Or to show a more complicated example:

In [31]:
left = pd.DataFrame({'key1': ['K0', 'K0', 'K1', 'K2'],
                     'key2': ['K0', 'K1', 'K0', 'K1'],
                        'A': ['A0', 'A1', 'A2', 'A3'],
                        'B': ['B0', 'B1', 'B2', 'B3']})
    
right = pd.DataFrame({'key1': ['K0', 'K1', 'K1', 'K2'],
                               'key2': ['K0', 'K0', 'K0', 'K0'],
                                  'C': ['C0', 'C1', 'C2', 'C3'],
                                  'D': ['D0', 'D1', 'D2', 'D3']})

In [32]:
pd.merge(left, right, on='key1')

Unnamed: 0,key1,key2_x,A,B,key2_y,C,D
0,K0,K0,A0,B0,K0,C0,D0
1,K0,K1,A1,B1,K0,C0,D0
2,K1,K0,A2,B2,K0,C1,D1
3,K1,K0,A2,B2,K0,C2,D2
4,K2,K1,A3,B3,K0,C3,D3


In [17]:
pd.merge(left, right, on=['key1', 'key2'])

Unnamed: 0,key1,key2,A,B,C,D
0,K0,K0,A0,B0,C0,D0
1,K1,K0,A2,B2,C1,D1
2,K1,K0,A2,B2,C2,D2


In [18]:
pd.merge(left, right, how='outer', on=['key1', 'key2'])

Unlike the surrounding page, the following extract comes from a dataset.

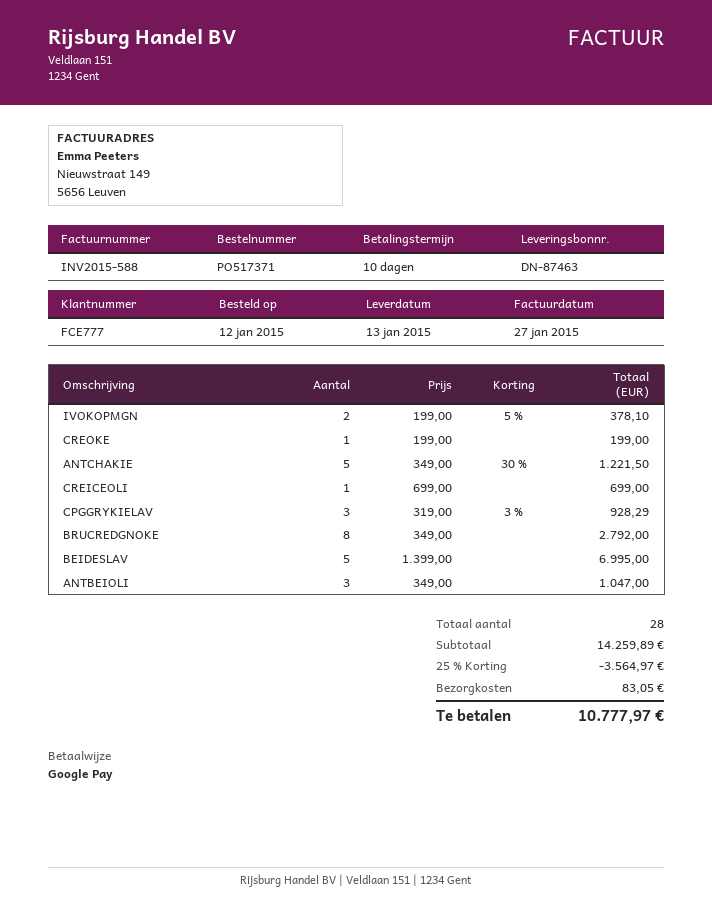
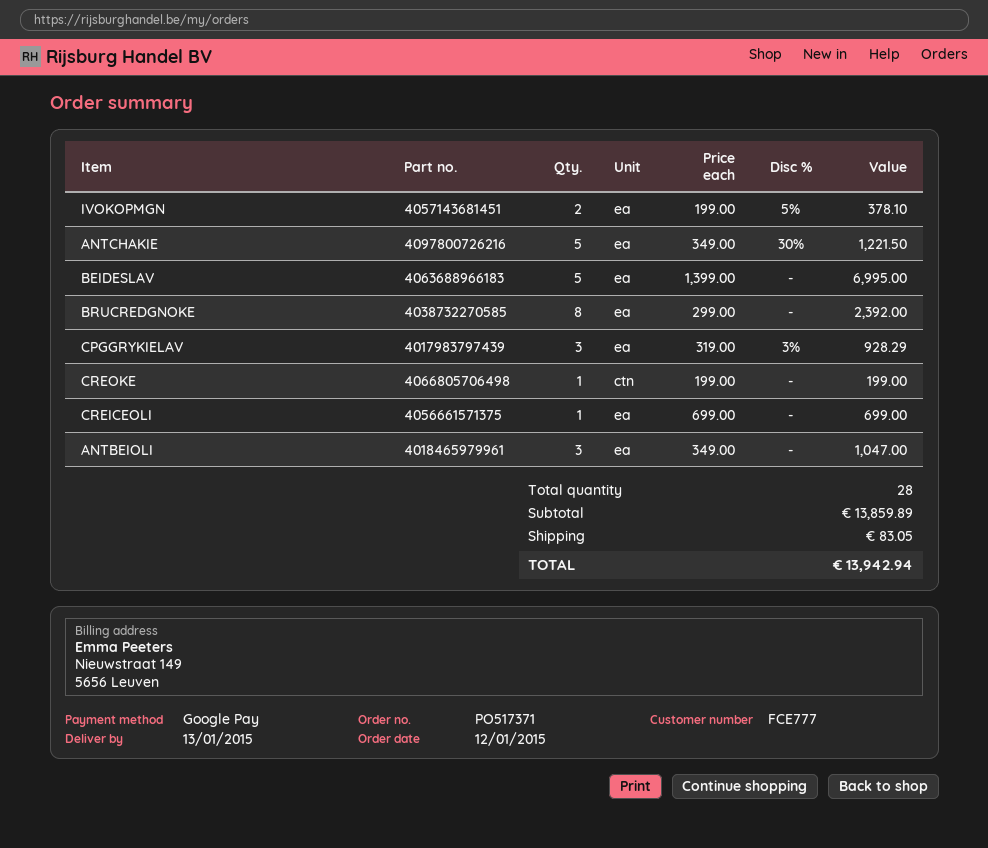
BRUCREDGNOKE: 8 x 349.00 = 2792.00 -> 8 x 299.00 = 2392.00
subtotal: 14259.89 -> 13859.89
discount: 25% = 3564.97 -> none
total: 10777.97 -> 13942.94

Unnamed: 0,key1,key2,A,B,C,D
0,K0,K0,A0,B0,C0,D0
1,K0,K1,A1,B1,,
2,K1,K0,A2,B2,C1,D1
3,K1,K0,A2,B2,C2,D2
4,K2,K0,,,C3,D3
5,K2,K1,A3,B3,,


In [19]:
pd.merge(left, right, how='right', on=['key1', 'key2'])

Unnamed: 0,key1,key2,A,B,C,D
0,K0,K0,A0,B0,C0,D0
1,K1,K0,A2,B2,C1,D1
2,K1,K0,A2,B2,C2,D2
3,K2,K0,,,C3,D3


In [20]:
pd.merge(left, right, how='left', on=['key1', 'key2'])

Unnamed: 0,key1,key2,A,B,C,D
0,K0,K0,A0,B0,C0,D0
1,K0,K1,A1,B1,,
2,K1,K0,A2,B2,C1,D1
3,K1,K0,A2,B2,C2,D2
4,K2,K1,A3,B3,,


## **Joining**
Joining is a convenient method for combining the columns of two potentially differently-indexed DataFrames into a single result DataFrame.

In [36]:
left = pd.DataFrame({'A': ['A0', 'A1', 'A2'],
                     'B': ['B0', 'B1', 'B2']},
                      index=['K0', 'K1', 'K2']) 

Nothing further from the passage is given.